Camera Relocalization in Shadow-free Neural Radiance Fields
Shiyao Xu, Caiyun Liu, Yuantao Chen, Zhenxin Zhu, Zike Yan, Yongliang Shi, Hao Zhao, Guyue Zhou
TL;DR
This work tackles camera relocalization under varying lighting and shadow conditions by introducing a two-stage pipeline that normalizes input images to a shadow-free canonical lighting before pose refinement. It leverages a hash-encoded NeRF trained on shadow-free data, and couples this with a shadow-removal preprocessor and a coarse-to-fine pose optimization enhanced by a truncated dynamic low-pass filter and numerical gradient averaging to stabilize learning. The approach yields state-of-the-art results on the SUMAD shadow-urban dataset and NeRF-OSR, demonstrating robust relocalization performance and fast training times.

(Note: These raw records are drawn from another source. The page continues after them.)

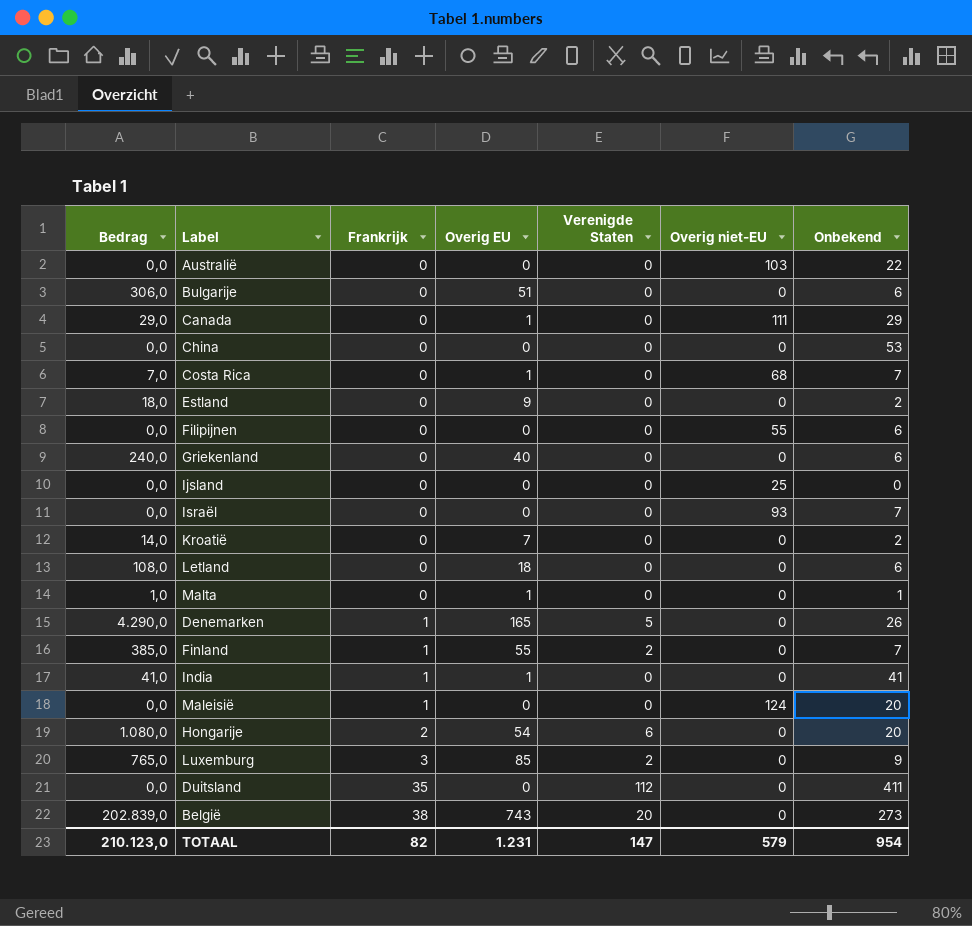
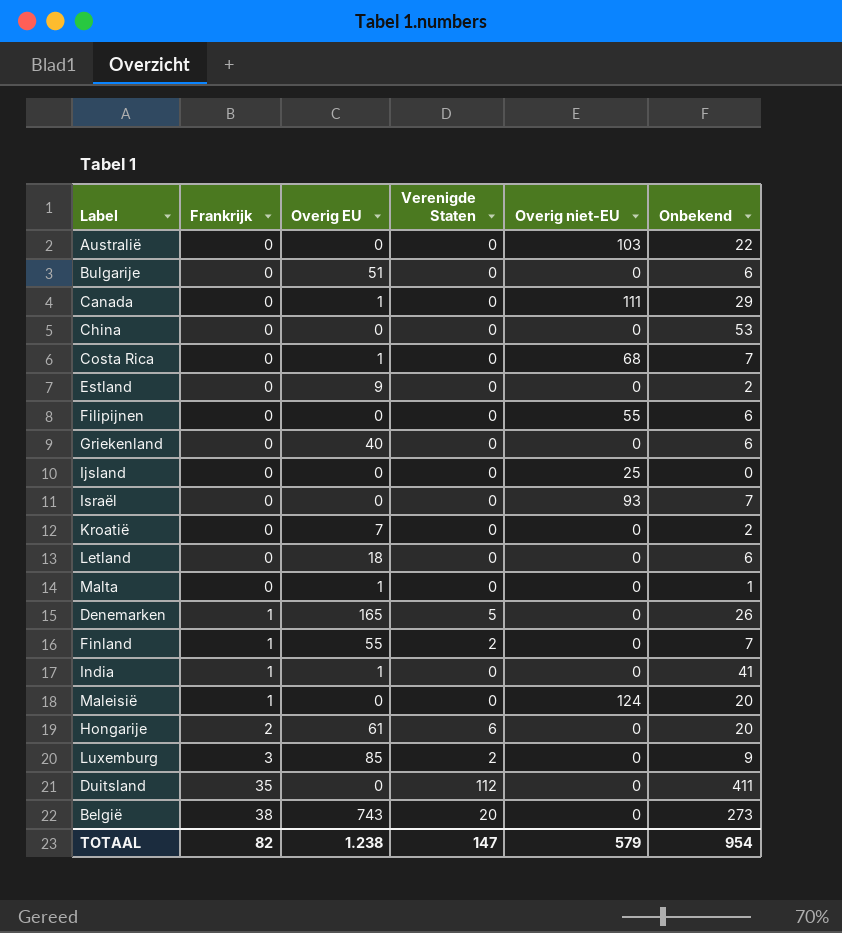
column Bedrag | formula: [Overig EU] * [Onbekend] -> none
Hongarije | Overig EU: 54 -> 61
TOTAAL | Overig EU: 1.231 -> 1.238

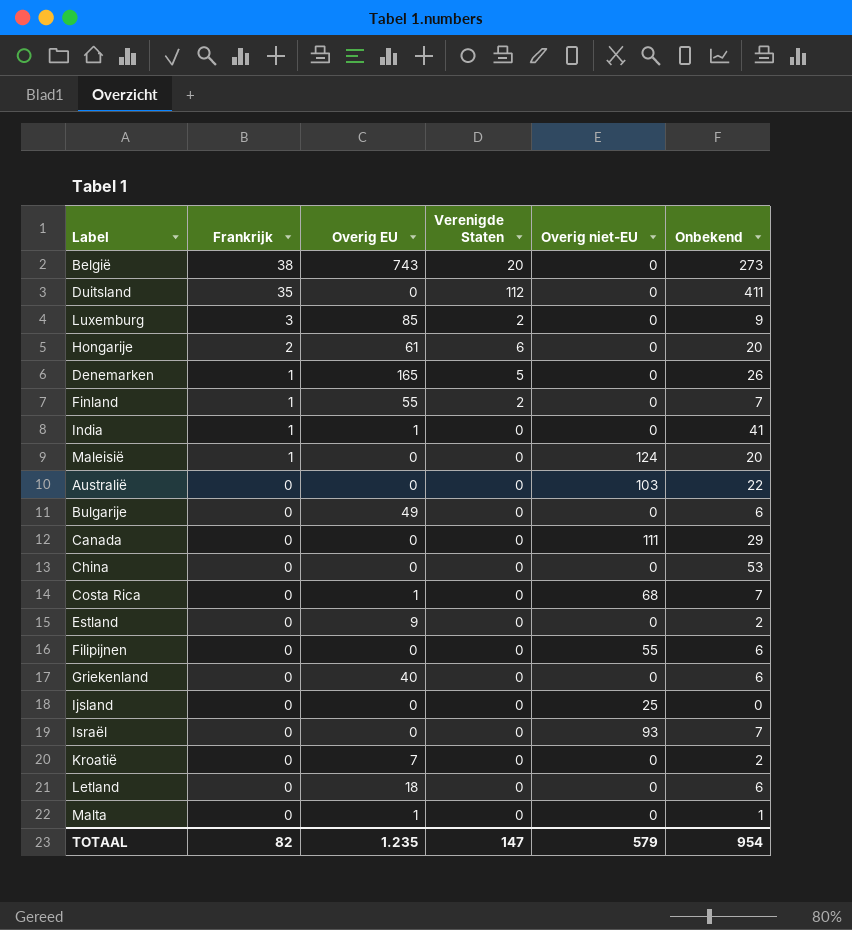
row order: Frankrijk ascending -> Frankrijk descending
Bulgarije | Overig EU: 51 -> 49
Canada | Overig EU: 1 -> 0
TOTAAL | Overig EU: 1.238 -> 1.235

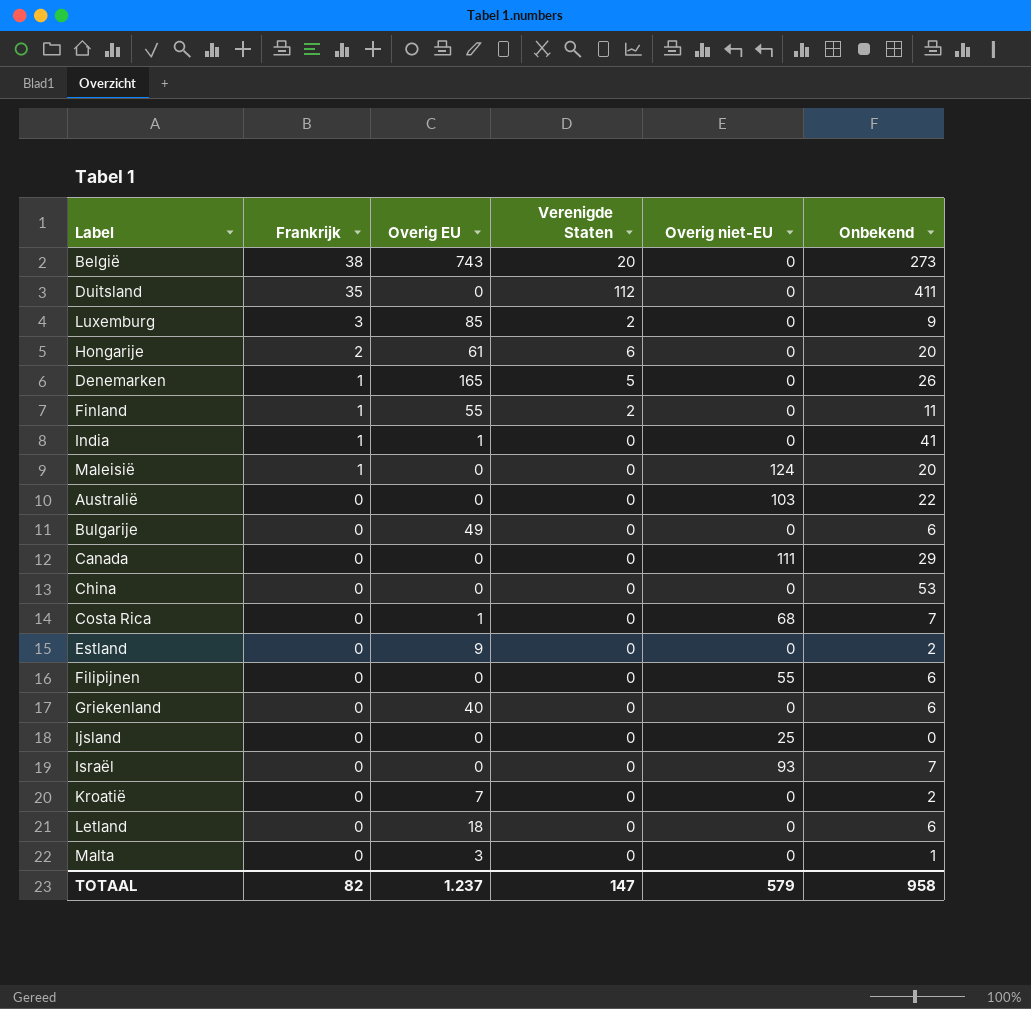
Finland | Onbekend: 7 -> 11
Malta | Overig EU: 1 -> 3
TOTAAL | Overig EU: 1.235 -> 1.237
TOTAAL | Onbekend: 954 -> 958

The method's practical impact lies in enabling reliable localization in outdoor, shadow-rich environments, with code and data to be released publicly.
Abstract
Camera relocalization is a crucial problem in computer vision and robotics. Recent advancements in neural radiance fields (NeRFs) have shown promise in synthesizing photo-realistic images. Several works have utilized NeRFs for refining camera poses, but they do not account for lighting changes that can affect scene appearance and shadow regions, causing a degraded pose optimization process. In this paper, we propose a two-staged pipeline that normalizes images with varying lighting and shadow conditions to improve camera relocalization. We implement our scene representation upon a hash-encoded NeRF which significantly boosts up the pose optimization process. To account for the noisy image gradient computing problem in grid-based NeRFs, we further propose a re-devised truncated dynamic low-pass filter (TDLF) and a numerical gradient averaging technique to smoothen the process. Experimental results on several datasets with varying lighting conditions demonstrate that our method achieves state-of-the-art results in camera relocalization under varying lighting conditions. Code and data will be made publicly available.